Decision Date | 16 May 1994 |
Docket Number | Docket No. 157659 |
Citation | 205 Mich.App. 284,517 N.W.2d 298 |
Parties | Edward J. FELDBAUER, Plaintiff-Appellee, v. COONEY ENGINEERING COMPANY and Sentry Insurance Company, Defendants-Appellants, and All Seasons Heating & Cooling Company and Ohio Casualty Insurance Company, Defendants-Appellees. (On Remand) |
Court | Court of Appeal of Michigan — District of US |
Kelman, Loria, Downing, Schneider & Simpson by Ann Curry Thompson, Detroit, for Edward J. Feldbauer.
MacArthur, Murray & Associates, P.C. by Paula M. Murray, Royal Oak, for Cooney Engineering Co. and Sentry Ins. Co.
Conklin, Benham, Ducey, Listman & Chuhran, P.C. by Martin L. Critchell, Detroit, for All Seasons Heating & Cooling Co. and Ohio Cas. Ins. Co.
Before CORRIGAN, P.J., GILLIS, * and C.H. STARK, ** JJ.
After this Court denied defendants-appellants' application for leave to appeal, the Supreme Court remanded the case for consideration as on leave granted. 441 Mich. 852, 489 N.W.2d 474 (1992). In its order of remand, the Supreme Court did not specify the issues warranting plenary consideration. 1 Consistent with our original disposition by order on the application for leave, we affirm.
Plaintiff fractured his right thighbone in a work-related automobile accident on October 20, 1970, while he was employed by Cooney Engineering Company. The employer paid plaintiff partial disability compensation benefits. The fracture never healed completely. Plaintiff again fractured the same bone in an accident unrelated to work when he tripped over a chair in a bar eleven years later on December 27, 1981. At that time, he was employed by All Seasons Heating & Cooling Company. A worker's compensation hearing referee awarded plaintiff disability compensation benefits for total disability. The Worker's Compensation Appeal Board affirmed the award. Both the referee and the board attributed the current disability to the original work-related injury and assigned liability to the original employer, Cooney Engineering Company.
Defendants contend that plaintiff is not entitled to further disability compensation benefits because he reestablished a wage-earning capacity in regular work with Cooney Engineering Company and other employers in the eleven years after his initial injury and the injury did not arise out of or in the course of any employment, but only from an accident that was not related to work. Defendants argue that compensation liability should arise only if the original injury plays some part in the occurrence of the subsequent injury, and not merely affects its results.

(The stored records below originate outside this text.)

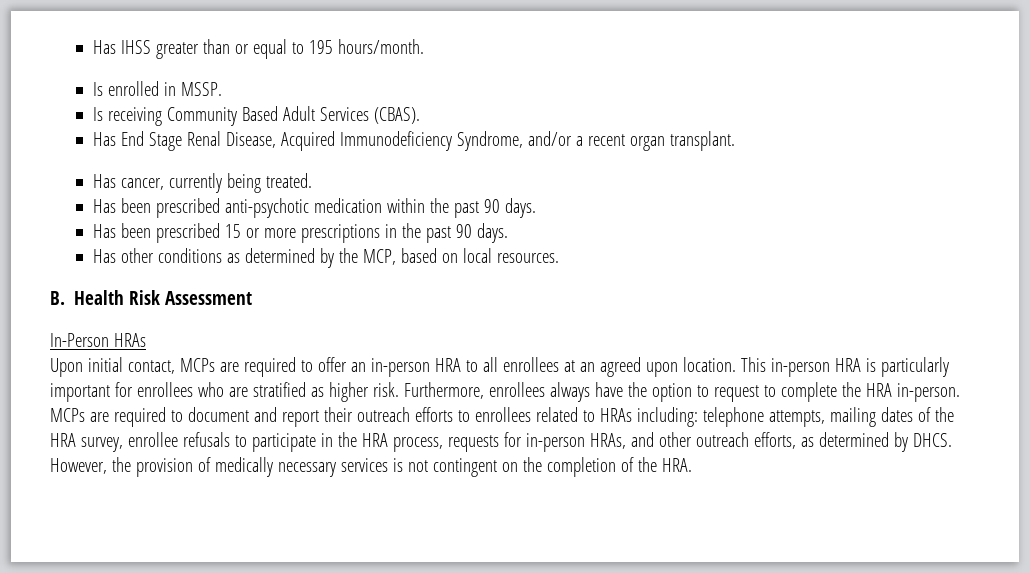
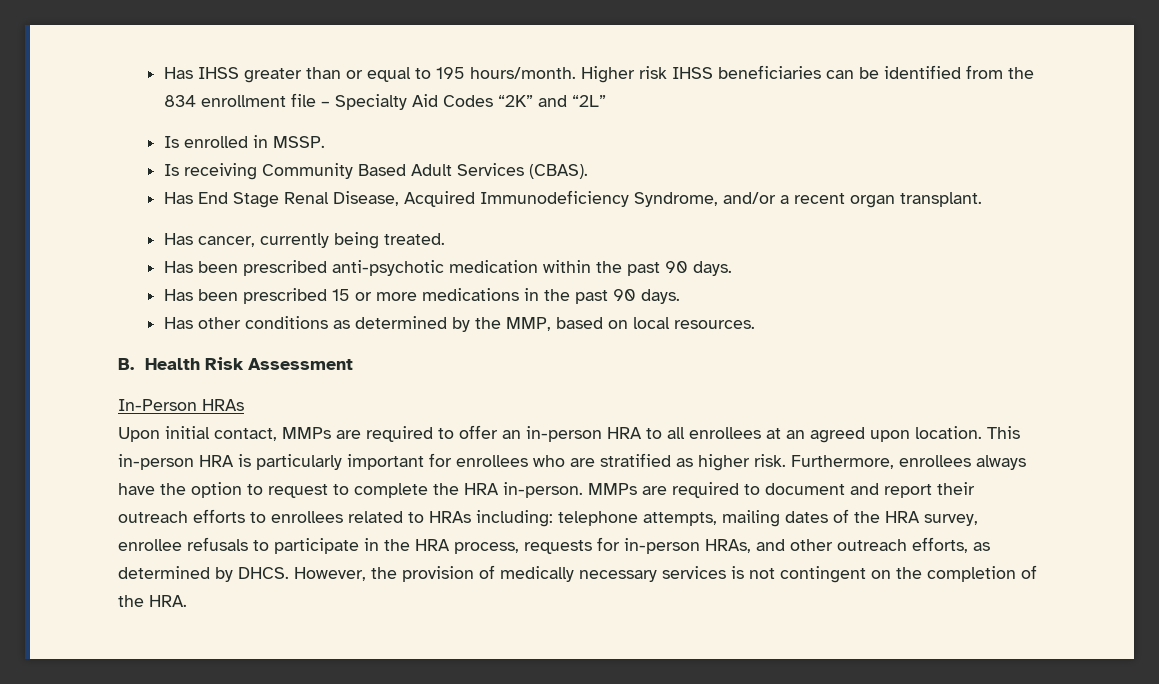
+ Higher risk IHSS beneficiaries can be identified from the 834 enrollment file – Specialty Aid Codes “2K” and “2L”
- Has been prescribed 15 or more prescriptions in the past 90 days.
+ Has been prescribed 15 or more medications in the past 90 days.
- Has other conditions as determined by the MCP, based on local resources.
+ Has other conditions as determined by the MMP, based on local resources.
- Upon initial contact, MCPs are required to offer an in-person HRA to all enrollees at an agreed upon location.
+ Upon initial contact, MMPs are required to offer an in-person HRA to all enrollees at an agreed upon location.
- MCPs are required to document and report their outreach efforts to enrollees related to HRAs including: telephone attempts, mailing dates of the HRA survey, enrollee refusals to participate in the HRA process, requests for in-person HRAs, and other outreach efforts, as determined by DHCS.
+ MMPs are required to document and report their outreach efforts to enrollees related to HRAs including: telephone attempts, mailing dates of the HRA survey, enrollee refusals to participate in the HRA process, requests for in-person HRAs, and other outreach efforts, as determined by DHCS.

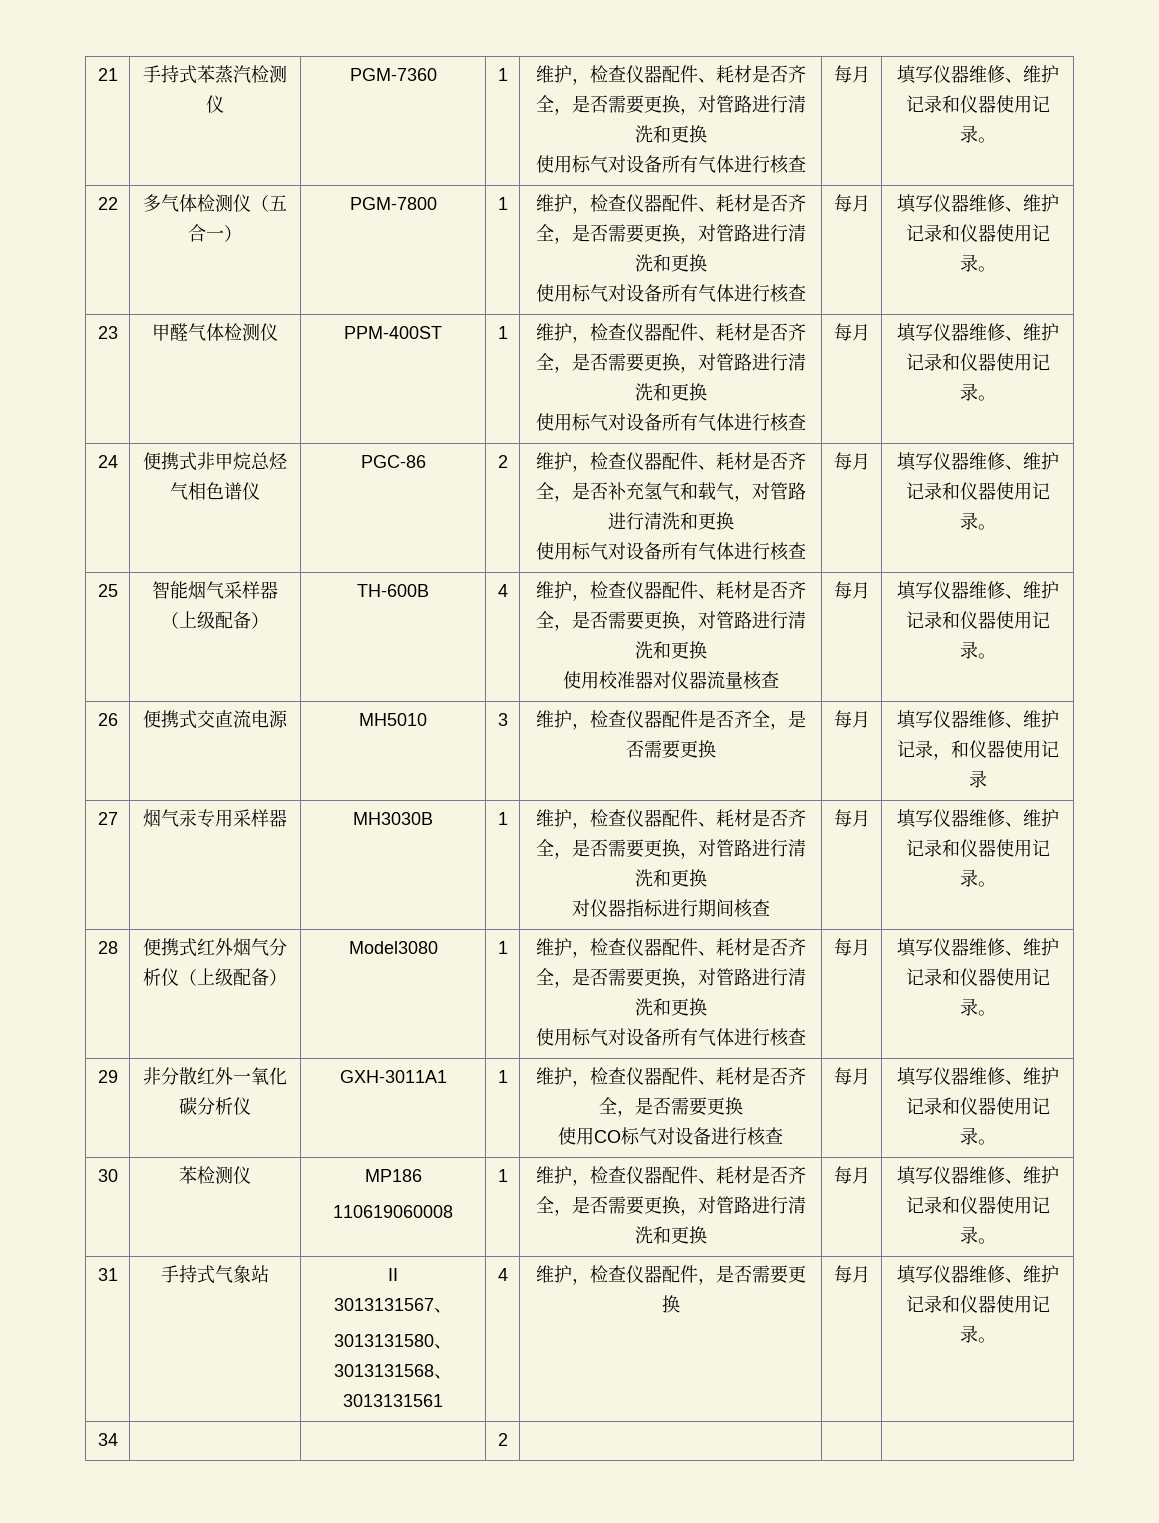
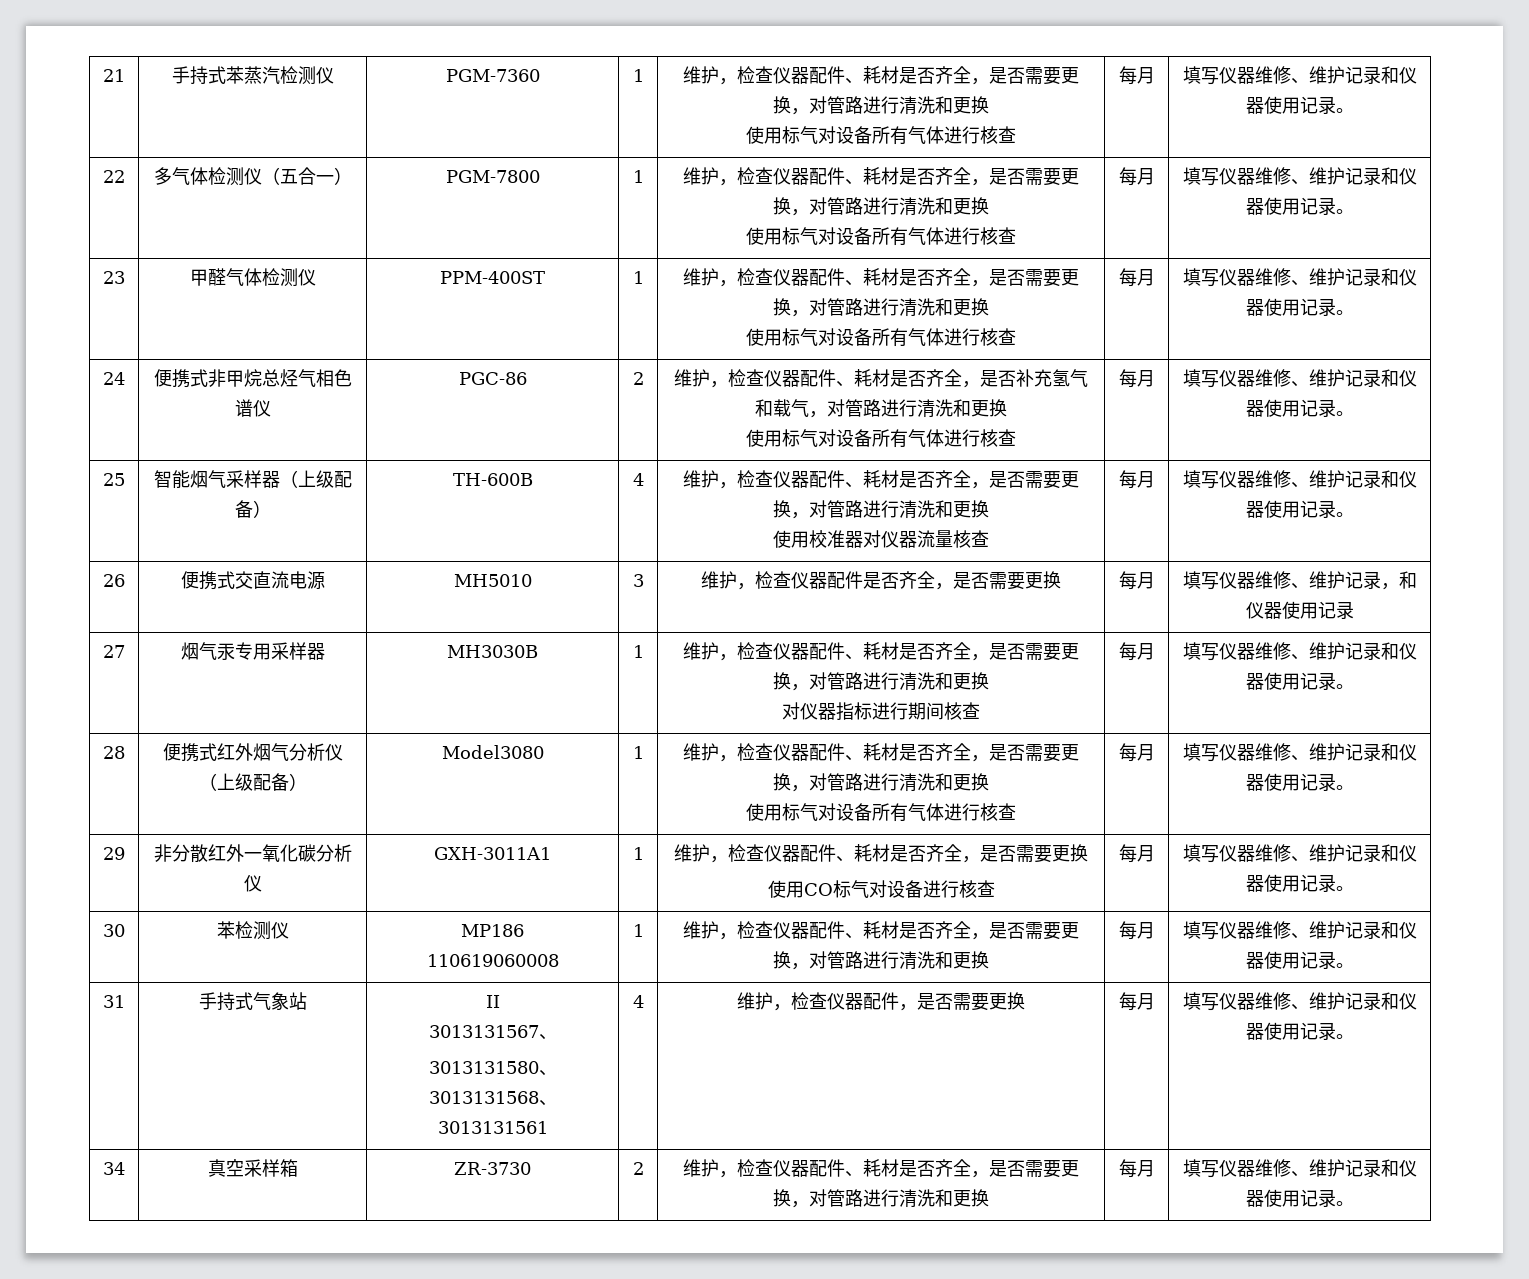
- 34 | | | 2 | | |
+ 34 | 真空采样箱 | ZR-3730 | 2 | 维护，检查仪器配件、耗材是否齐全，是否需要更换，对管路进行清洗和更换 | 每月 | 填写仪器维修、维护记录和仪器使用记录。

Plaintiff argues that the bureau properly held that where a work-related injury is aggravated to the point of total disability by a subsequent injury that occurs as a consequence of the original injury, liability attaches to the original injury and the original employer.
We reject as incorrect defendants' proposed distinction between "injury" and "results of that injury." Michigan follows the view of Professor Arthur Larson in 1 Larson, Workmen's Compensation Law, § 13.11, as relied upon by this Court in Schaefer v. Williamston Community Schools, 117 Mich.App. 26, 37, 323 N.W.2d 577 (1982):
[W]here the primary compensable injury arises out of and in the course of employment compensability may be extended to a subsequent injury or aggravation of the primary injury where it has been established that the subsequent injury or aggravation is the direct and natural result of the primary injury and the claimant's own conduct has not acted as an independent intervening cause of the subsequent injury or aggravation.
The Larson rule states:
A distinction must be observed between causation rules affecting the primary injury ... and causation rules that determine how far the range of compensable consequences is carried, once the primary injury is causally connected with the employment. As to the primary injury, it has been shown that the "arising" test is a unique one quite unrelated to common-law concepts of legal cause, and it will be shown later that the employee's own contributory negligence is ordinarily not an intervening cause preventing initial compensability. But when the question is whether compensability should be extended to a subsequent injury or aggravation related in some way to the primary injury, the rules that come into play are essentially based upon the concepts of "direct and natural results," and of claimant's own conduct as an independent intervening cause.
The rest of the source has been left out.